• [WHAT IS REQUIRED] Could you repeat the listing below exactly while leaving its pictures behind?

• [MATERIAL PROVIDED]
+===+

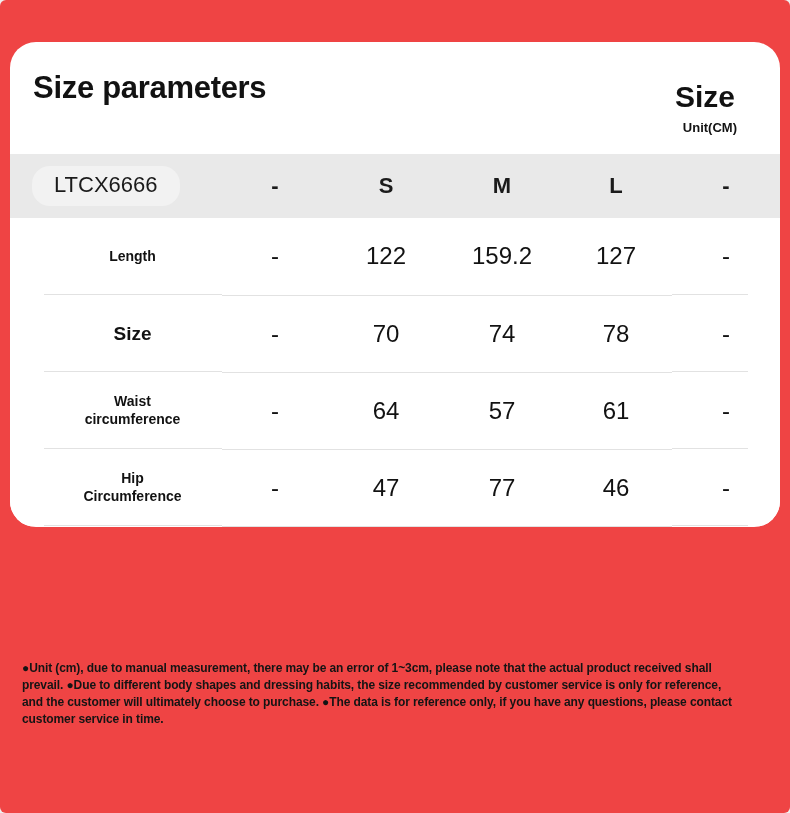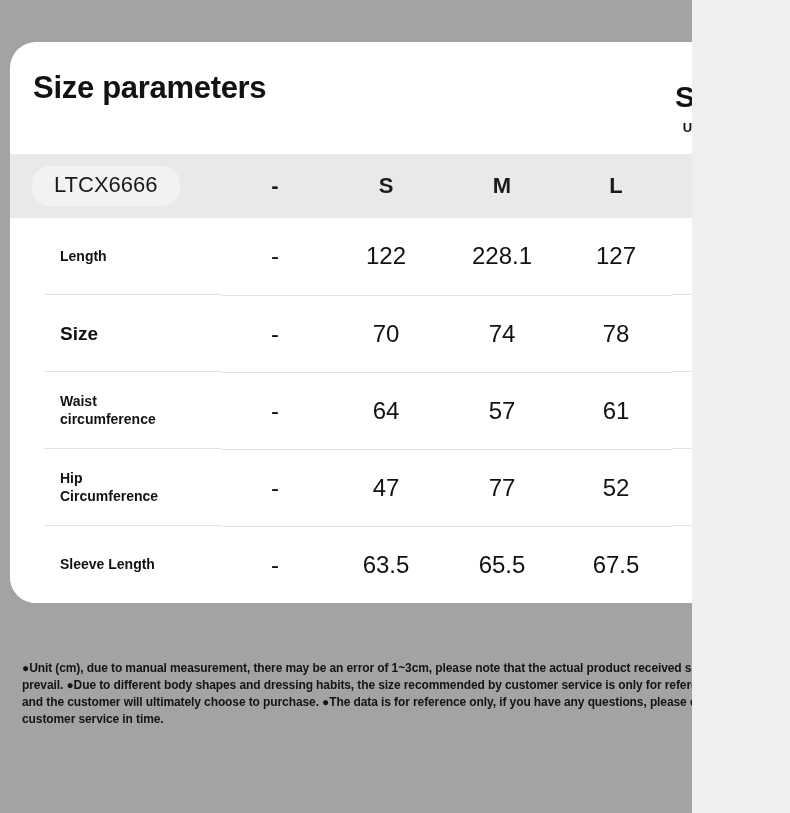--- a/index.html
+++ b/index.html
@@ -15,10 +15,11 @@
   }
   .page {
     position: relative;
-    width: 692px;
+    width: 790px;
     height: 813px;
-    background: #a3a3a3;
+    background: #ef4444;
     overflow: hidden;
+    border-radius: 6px;
   }
   .card {
     position: absolute;

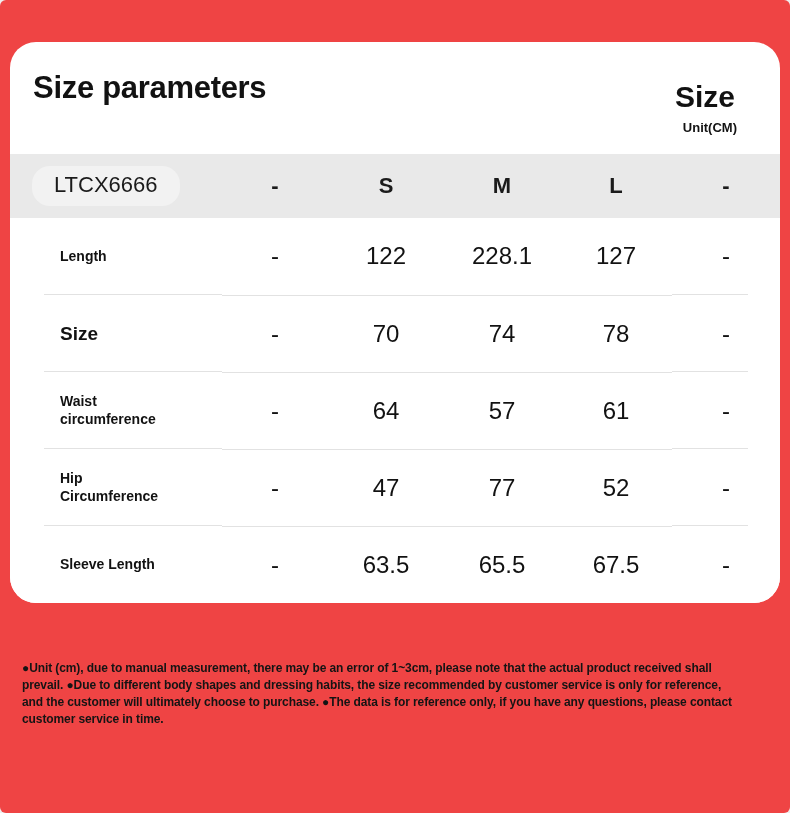--- a/index.html
+++ b/index.html
@@ -112,8 +112,8 @@
     background: #ffffff;
   }
   .body-row td.label {
-    text-align: left;
-    padding-left: 50px;
+    text-align: center;
+    padding-left: 34px;
     font-size: 14px;
     font-weight: bold;
     line-height: 1.25;

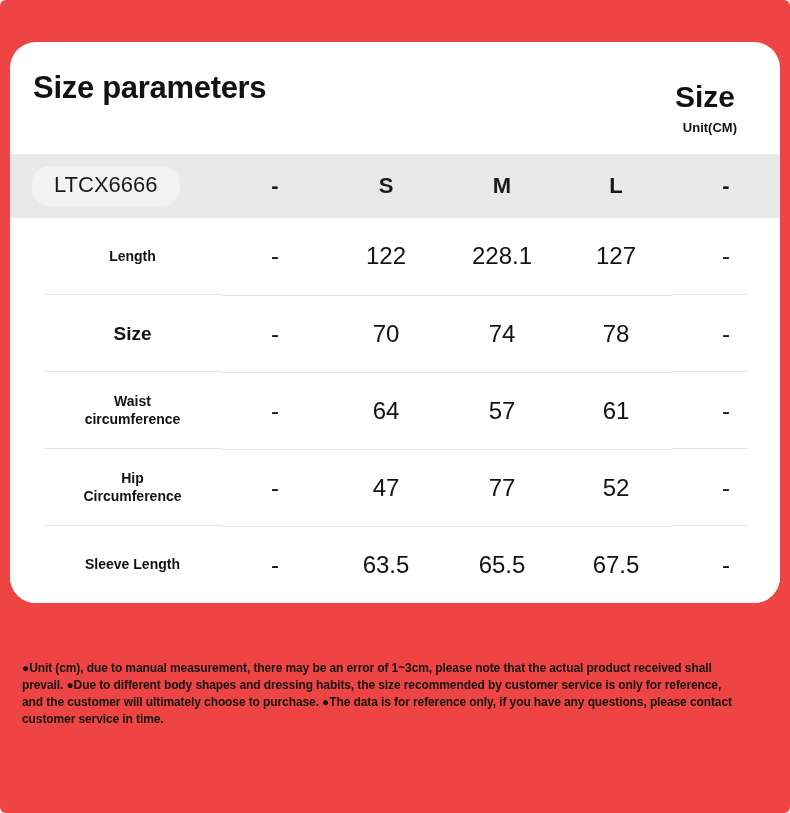--- a/index.html
+++ b/index.html
@@ -195,7 +195,7 @@
           <td class="label">Length</td>
           <td class="dash">-</td>
           <td>122</td>
-          <td>228.1</td>
+          <td>159.2</td>
           <td>127</td>
           <td class="dash">-</td>
         </tr>

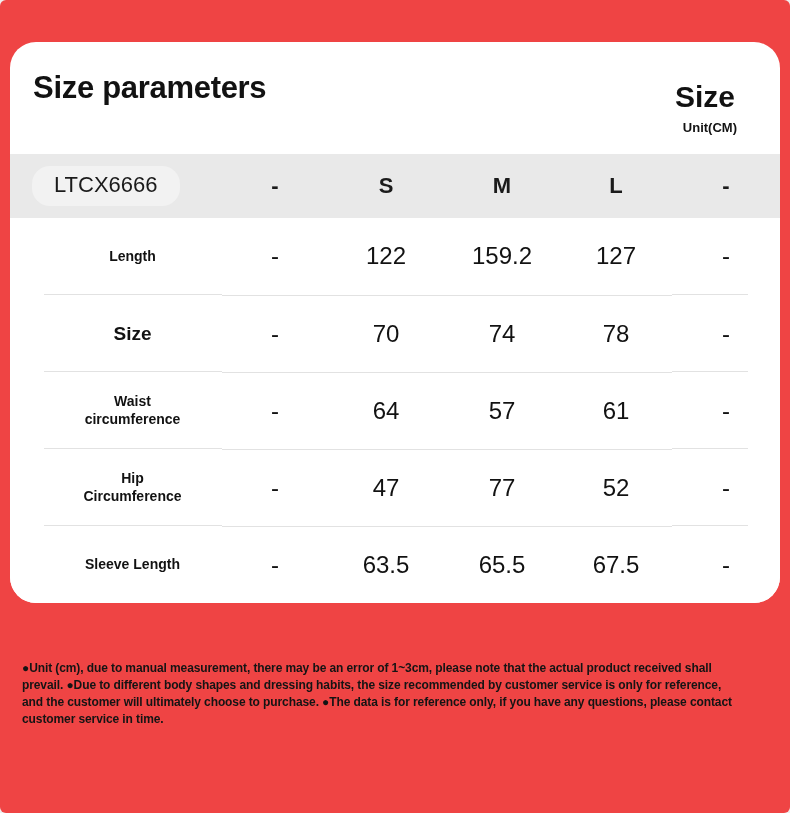--- a/index.html
+++ b/index.html
@@ -225,7 +225,7 @@
           <td class="dash">-</td>
           <td>47</td>
           <td>77</td>
-          <td>52</td>
+          <td>46</td>
           <td class="dash">-</td>
         </tr>
 

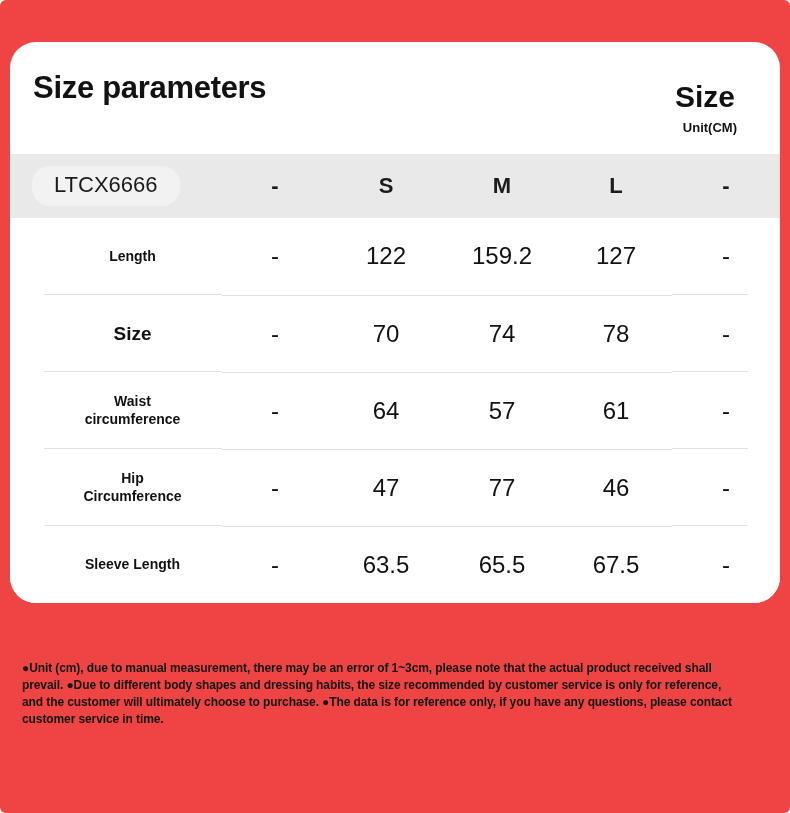--- a/index.html
+++ b/index.html
@@ -229,14 +229,6 @@
           <td class="dash">-</td>
         </tr>
 
-        <tr class="body-row">
-          <td class="label">Sleeve Length</td>
-          <td class="dash">-</td>
-          <td>63.5</td>
-          <td>65.5</td>
-          <td>67.5</td>
-          <td class="dash">-</td>
-        </tr>
       </tbody>
     </table>
   </div>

+===+

• [ANSWER BOX]
--- a/index.html
+++ b/index.html
@@ -15,10 +15,11 @@
   }
   .page {
     position: relative;
-    width: 692px;
+    width: 790px;
     height: 813px;
-    background: #a3a3a3;
+    background: #ef4444;
     overflow: hidden;
+    border-radius: 6px;
   }
   .card {
     position: absolute;

--- a/index.html
+++ b/index.html
@@ -112,8 +112,8 @@
     background: #ffffff;
   }
   .body-row td.label {
-    text-align: left;
-    padding-left: 50px;
+    text-align: center;
+    padding-left: 34px;
     font-size: 14px;
     font-weight: bold;
     line-height: 1.25;

--- a/index.html
+++ b/index.html
@@ -195,7 +195,7 @@
           <td class="label">Length</td>
           <td class="dash">-</td>
           <td>122</td>
-          <td>228.1</td>
+          <td>159.2</td>
           <td>127</td>
           <td class="dash">-</td>
         </tr>

--- a/index.html
+++ b/index.html
@@ -225,7 +225,7 @@
           <td class="dash">-</td>
           <td>47</td>
           <td>77</td>
-          <td>52</td>
+          <td>46</td>
           <td class="dash">-</td>
         </tr>
 

--- a/index.html
+++ b/index.html
@@ -229,14 +229,6 @@
           <td class="dash">-</td>
         </tr>
 
-        <tr class="body-row">
-          <td class="label">Sleeve Length</td>
-          <td class="dash">-</td>
-          <td>63.5</td>
-          <td>65.5</td>
-          <td>67.5</td>
-          <td class="dash">-</td>
-        </tr>
       </tbody>
     </table>
   </div>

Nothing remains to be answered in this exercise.